While some believe Chapman Avenue, a major Orange County thoroughfare, is also named in his honor, the street is actually named after the unrelated Alfred Chapman, co-founder of the city of Orange.

==Chapman's citrus empire==
===Early involvement in the California citrus industry===
Charles Chapman was born in Macomb, Illinois on July 2, 1853.

In 1894, Chapman moved from the Midwest to Los Angeles. There, he bought an orange grove in Placentia as a hobby; this was his first foray into the citrus business. Chapman's innovation in regards to oranges contributed to his success in the industry. He had his workers wear gloves and use rounded-tipped clippers to prevent damage to the fruits' rinds, thus reducing the likelihood of spoilage. His innovations made him successful within the citrus industry, and he was nicknamed the "Orange King".

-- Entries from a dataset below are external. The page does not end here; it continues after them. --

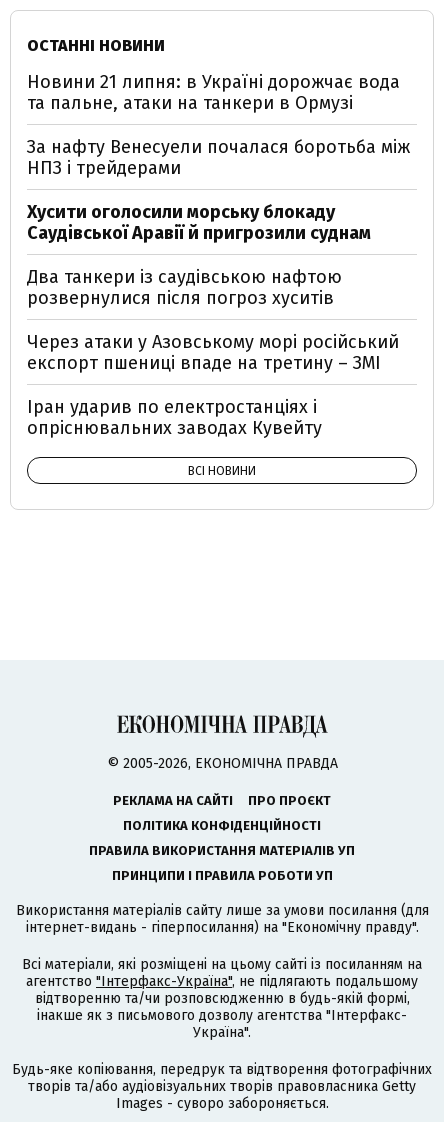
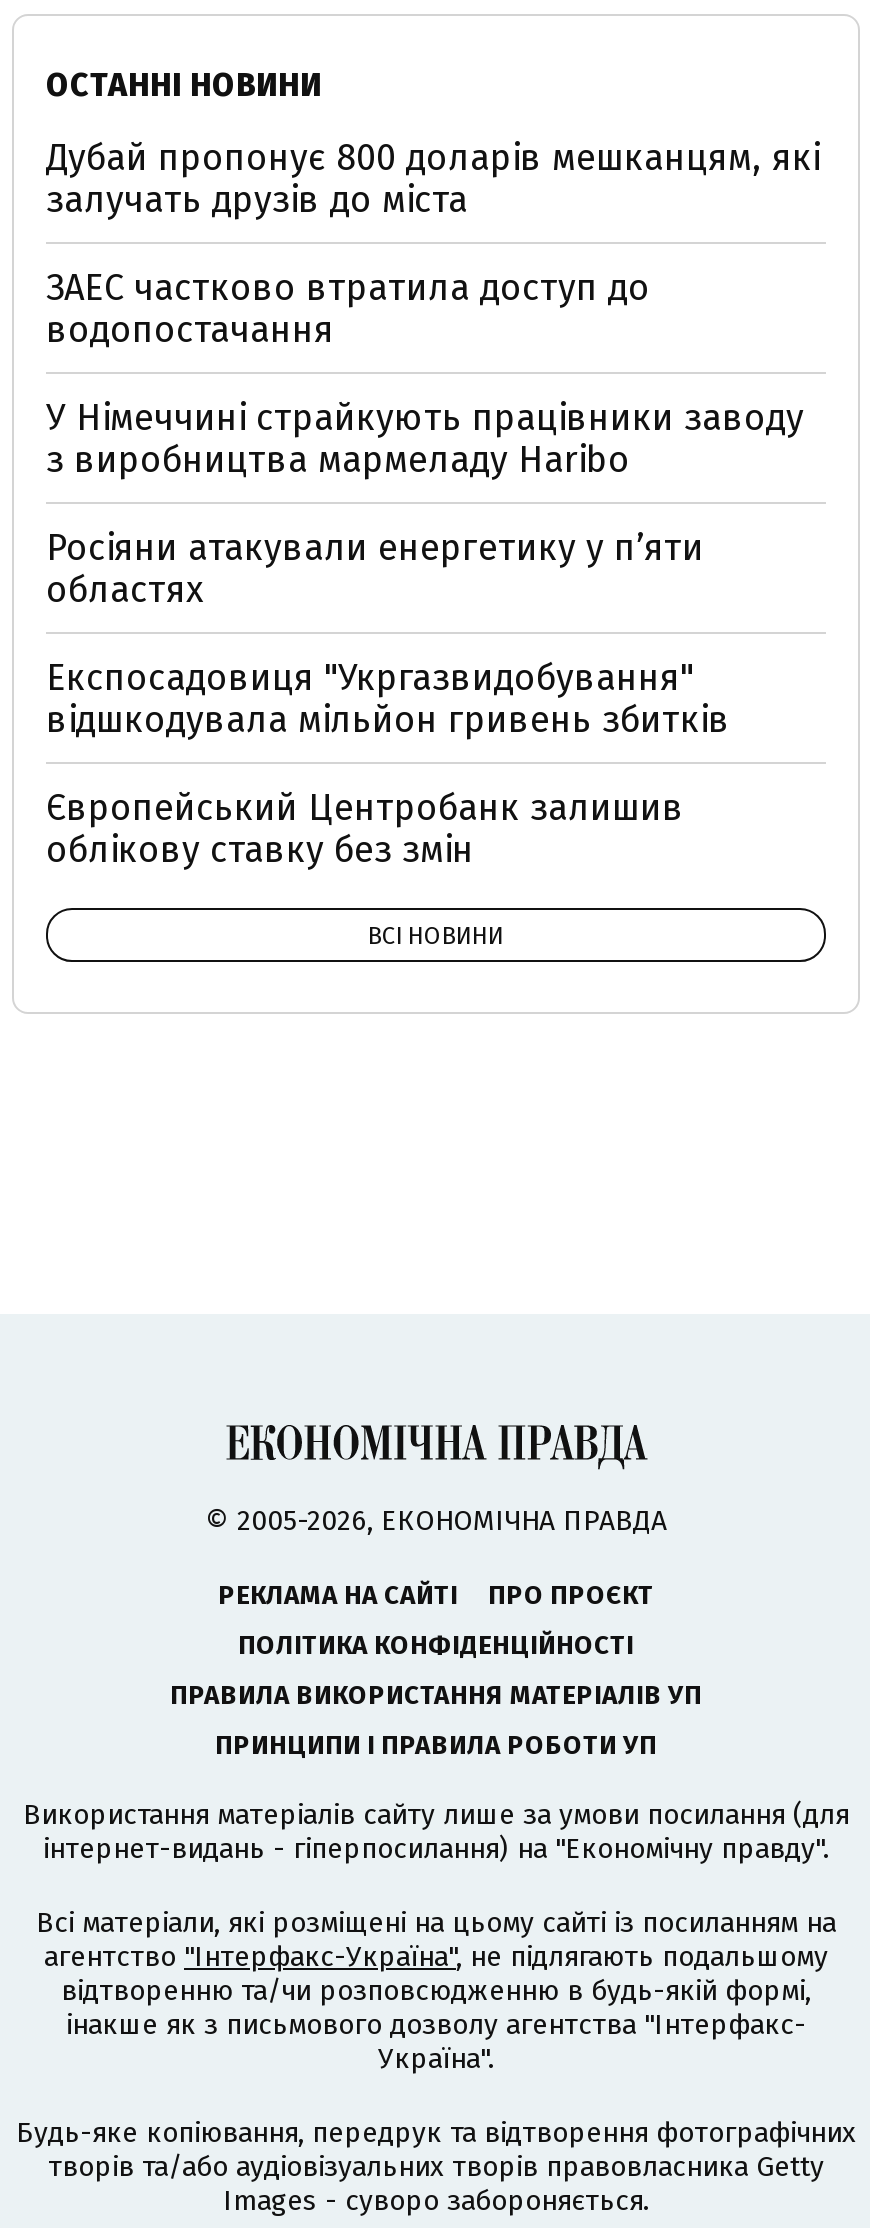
- Новини 21 липня: в Україні дорожчає вода
- та пальне, атаки на танкери в Ормузі
+ Дубай пропонує 800 доларів мешканцям, які
+ залучать друзів до міста

- За нафту Венесуели почалася боротьба між
- НПЗ і трейдерами
+ ЗАЕС частково втратила доступ до
+ водопостачання

- Хусити оголосили морську блокаду
- Саудівської Аравії й пригрозили суднам
+ У Німеччині страйкують працівники заводу
+ з виробництва мармеладу Haribo

- Два танкери із саудівською нафтою
- розвернулися після погроз хуситів
+ Росіяни атакували енергетику у пʼяти
+ областях

- Через атаки у Азовському морі російський
- експорт пшениці впаде на третину – ЗМІ
+ Експосадовиця "Укргазвидобування"
+ відшкодувала мільйон гривень збитків

- Іран ударив по електростанціях і
- опріснювальних заводах Кувейту
+ Європейський Центробанк залишив
+ облікову ставку без змін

Concerned as to how his product would compete with European oranges from Spain and Italy, in 1906 he and other citrus growers successfully lobbied the House Ways and Means Committee for a one-cent-per-pound tariff on European oranges.

===Valencia oranges===
Chapman found that Valencia oranges could be left on the trees for an extra six months after ripening. This allowed him to ship oranges to customers in months that were previously thought to be out of season for oranges. This was in contrast to the more famous Washington navel oranges that dominated the citrus business at the time. Valencia oranges grown in Orange County, at one time, made more profit than the oranges of any other location.

===Use of fertilizers===
While growing his business, Chapman experimented with different types of fertilizers to see which ones would yield the best orange crops. While Chapman was unsure about a fertilizer's ability to create better oranges than the more traditional method of growing oranges (i.e., plowing, irrigation, cultivation), he vowed to experiment with giving his oranges "plant food." He tested several different fertilizers: sheep manure, lime cake, bone meal, commercial fertilizers, and a combination of each. He found that there were no discernible quality differences between oranges in fertilized orchards versus traditional methods. He attributed these results to sufficient nutrients already being present in the soil, paired with proper farming techniques.

===Marketing===
Chapman firmly believed that the marketing of oranges should begin as soon as they were taken off the tree. In the packing houses, the oranges would be clean and handled properly, as too much fruit had been arriving in the markets in poor condition. According to Chapman, shipments sent to the markets should include only the very best oranges. Chapman also thought that orange brands should build up their reputations and establish trade in specific markets. instead of pandering to many different markets, as brand loyalty mattered significantly. He also believed in creating demand for oranges by advertising them as delicious, healthful items of luxury. In addition to this, Chapman built his brand's popularity through his impressive crate label design. His "Old Mission" brand oranges' crate labels borrowed their name and imagery of Catholic monks and outdoor scenery from a famous novel at the time, Ramona by Helen Hunt Jackson.

==Politics==
A Republican, Chapman was the first mayor of Fullerton, California, serving from 1904 to 1906.

==Business==
Chapman was the first chairman of the board for Bank of America, and when he bought downtown Los Angeles's Chapman Building, he moved the bank headquarters into the building.

==Personal life==
Chapman married Lizzie Pearson in Texas on October 23, 1884, and they had two children. She died in Los Angeles on September 19, 1894. He remarried, to Clara Irvin, on September 3, 1898.

He died at his ranch in Fullerton on April 5, 1944.